**Work request:** Would you repeat the entries below word for word and omit the pictures?
-- Available records follows --
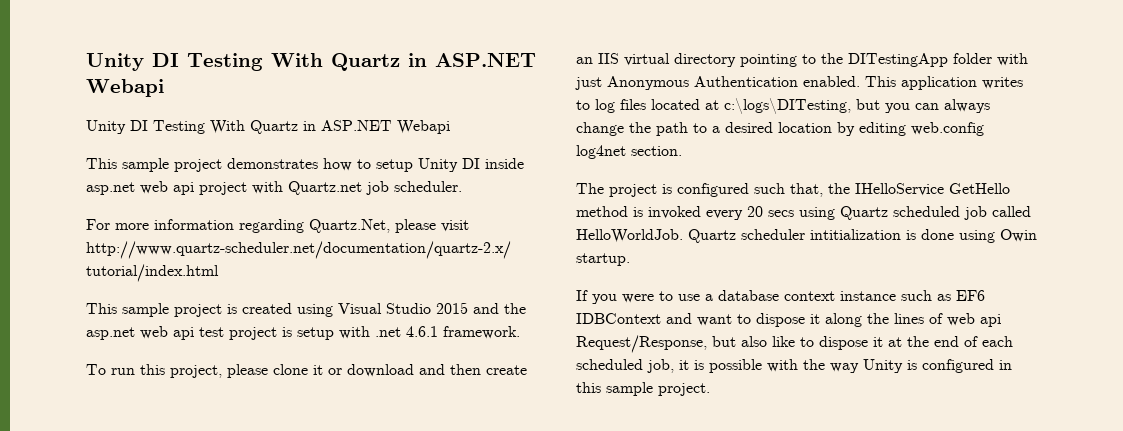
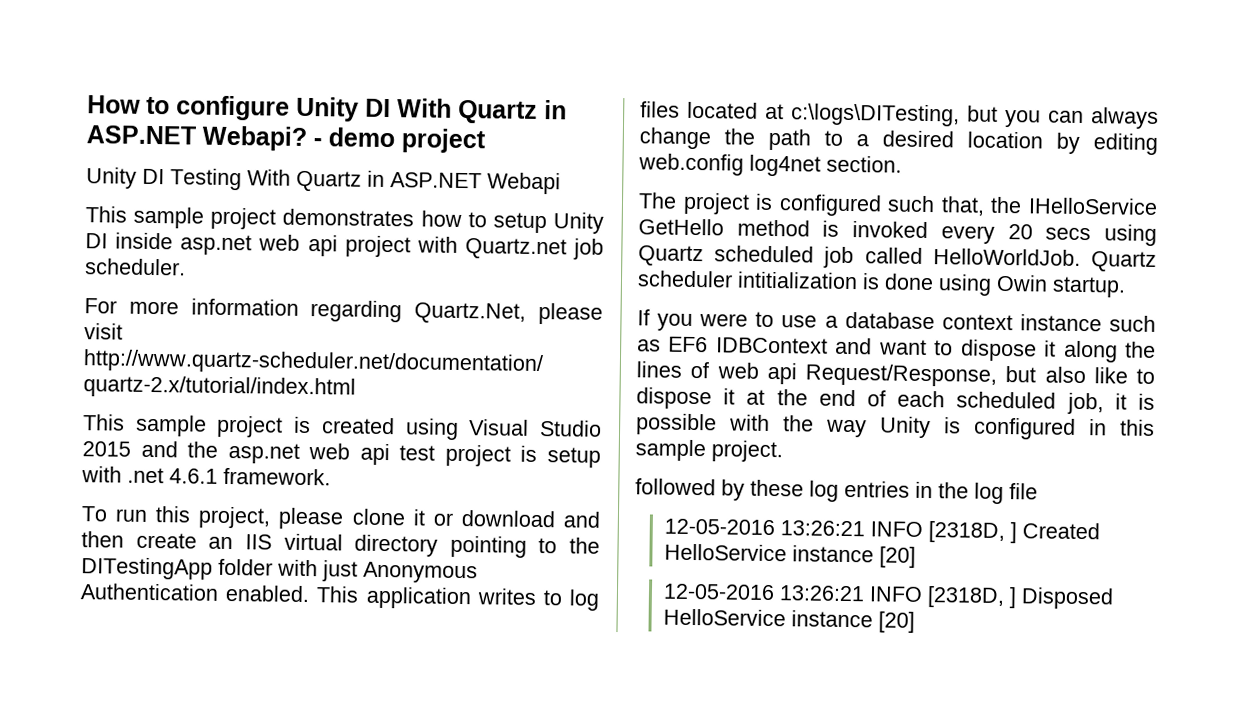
[86,53,536,71] [86,79,164,97] Unity DI Testing With Quartz in ASP.NET Webapi -> [87,95,567,124] [86,125,486,154] How to configure Unity DI With Quartz in ASP.NET Webapi? - demo project
(710, 389) none -> [635,478,1038,505] [664,518,1101,544] [664,543,917,568] [663,583,1115,610] [663,608,916,633] // followed by these log entries in the log file // 12-05-2016 13:26:21 INFO [2318D, ] Created HelloService instance [20] // 12-05-2016 13:26:21 INFO [2318D, ] Disposed HelloService instance [20]

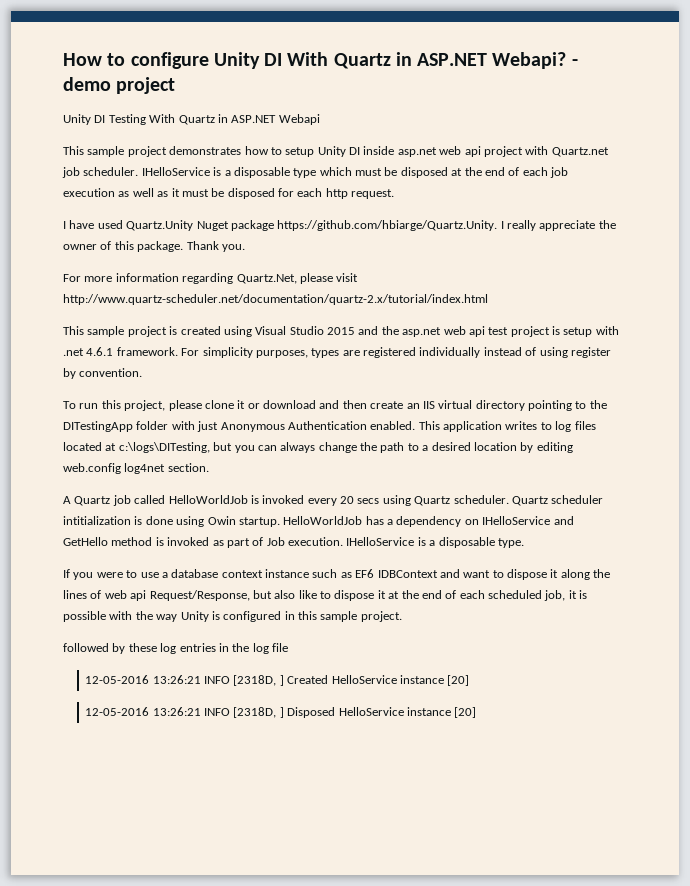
(186, 267) none -> [141,167,568,178] [63,188,395,199] [63,220,616,231] [63,241,245,252] IHelloService is a disposable type which must be disposed at the end of each job execution as well as it must be disposed for each http request. // I have used Quartz.Unity Nuget package https://github.com/hbiarge/Quartz.Unity. I really appreciate the owner of this package. Thank you.
(331, 476) none -> [181,347,611,358] [63,368,143,379] For simplicity purposes, types are registered individually instead of using register by convention.
[638,192,1158,217] [638,218,810,237] The project is configured such that, the IHelloService GetHello method -> [63,495,248,506] A Quartz job called HelloWorldJob
[714,245,1081,269] scheduled job called HelloWorldJob. -> [453,495,509,504] scheduler.
(1126, 287) none -> [283,516,574,527] [63,537,524,548] HelloWorldJob has a dependency on IHelloService and GetHello method is invoked as part of Job execution. IHelloService is a disposable type.

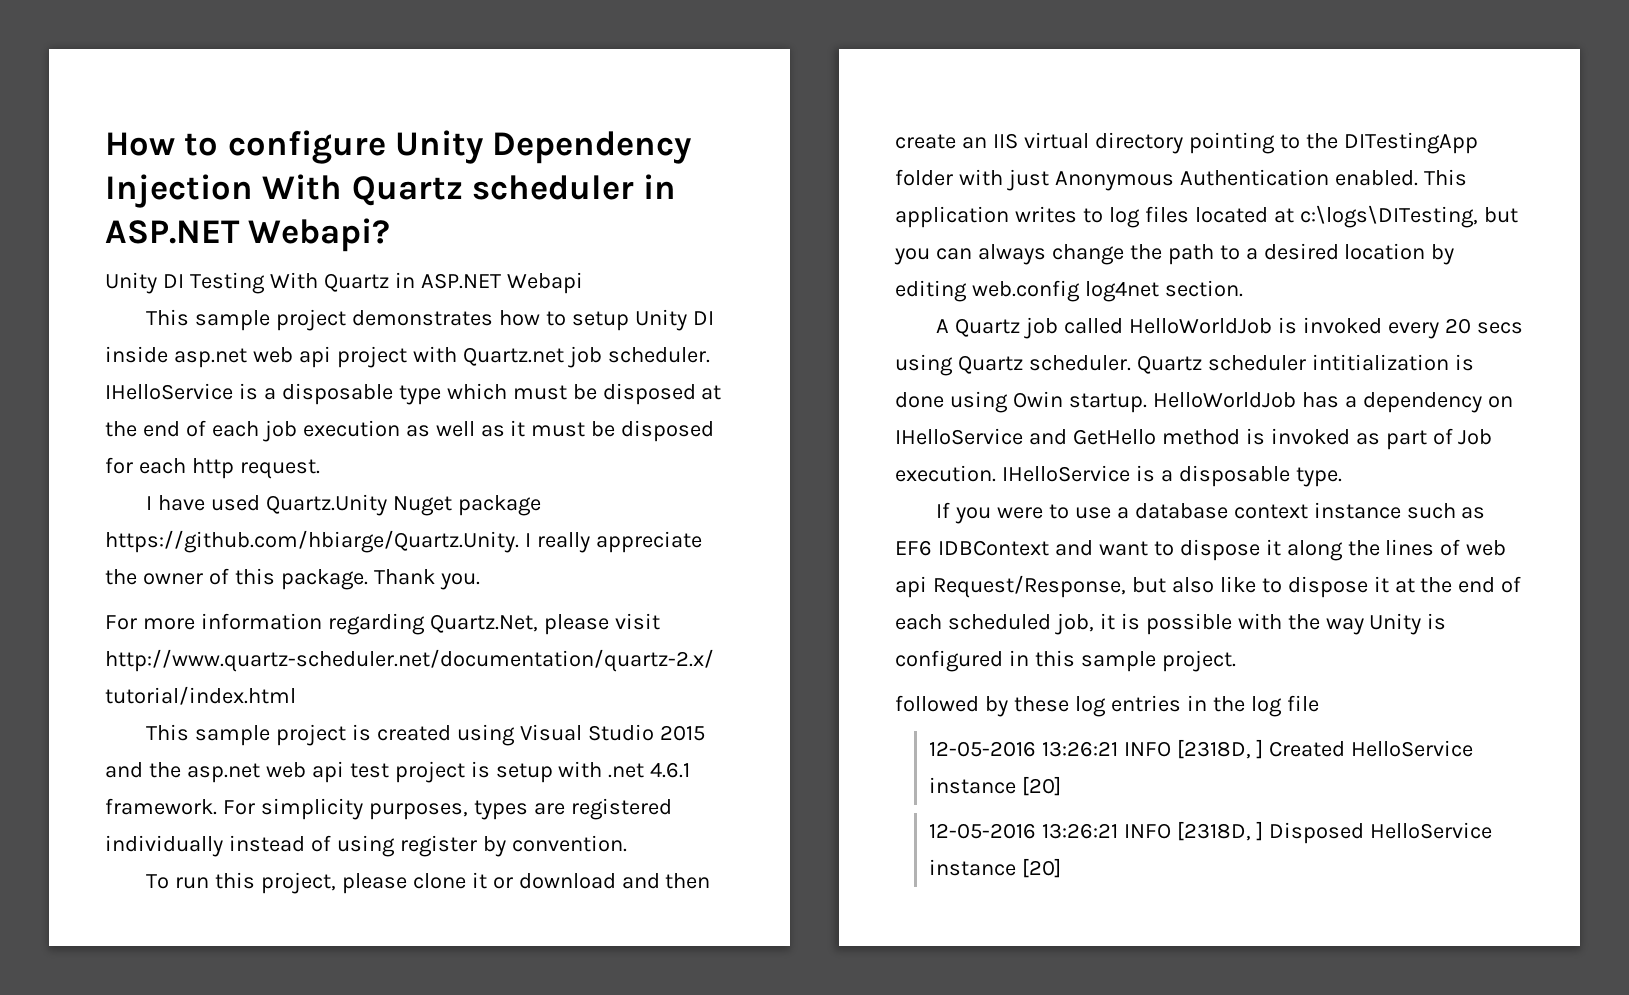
[264,52,391,69] DI With Quartz -> [492,131,692,164] [105,174,634,208] Dependency Injection With Quartz scheduler
[571,59,578,66] [63,77,176,94] - demo project -> (391, 235) none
-- Available records concluded --
**Your response:**
[86,53,536,71] [86,79,164,97] Unity DI Testing With Quartz in ASP.NET Webapi -> [87,95,567,124] [86,125,486,154] How to configure Unity DI With Quartz in ASP.NET Webapi? - demo project
(710, 389) none -> [635,478,1038,505] [664,518,1101,544] [664,543,917,568] [663,583,1115,610] [663,608,916,633] // followed by these log entries in the log file // 12-05-2016 13:26:21 INFO [2318D, ] Created HelloService instance [20] // 12-05-2016 13:26:21 INFO [2318D, ] Disposed HelloService instance [20]

(186, 267) none -> [141,167,568,178] [63,188,395,199] [63,220,616,231] [63,241,245,252] IHelloService is a disposable type which must be disposed at the end of each job execution as well as it must be disposed for each http request. // I have used Quartz.Unity Nuget package https://github.com/hbiarge/Quartz.Unity. I really appreciate the owner of this package. Thank you.
(331, 476) none -> [181,347,611,358] [63,368,143,379] For simplicity purposes, types are registered individually instead of using register by convention.
[638,192,1158,217] [638,218,810,237] The project is configured such that, the IHelloService GetHello method -> [63,495,248,506] A Quartz job called HelloWorldJob
[714,245,1081,269] scheduled job called HelloWorldJob. -> [453,495,509,504] scheduler.
(1126, 287) none -> [283,516,574,527] [63,537,524,548] HelloWorldJob has a dependency on IHelloService and GetHello method is invoked as part of Job execution. IHelloService is a disposable type.

[264,52,391,69] DI With Quartz -> [492,131,692,164] [105,174,634,208] Dependency Injection With Quartz scheduler
[571,59,578,66] [63,77,176,94] - demo project -> (391, 235) none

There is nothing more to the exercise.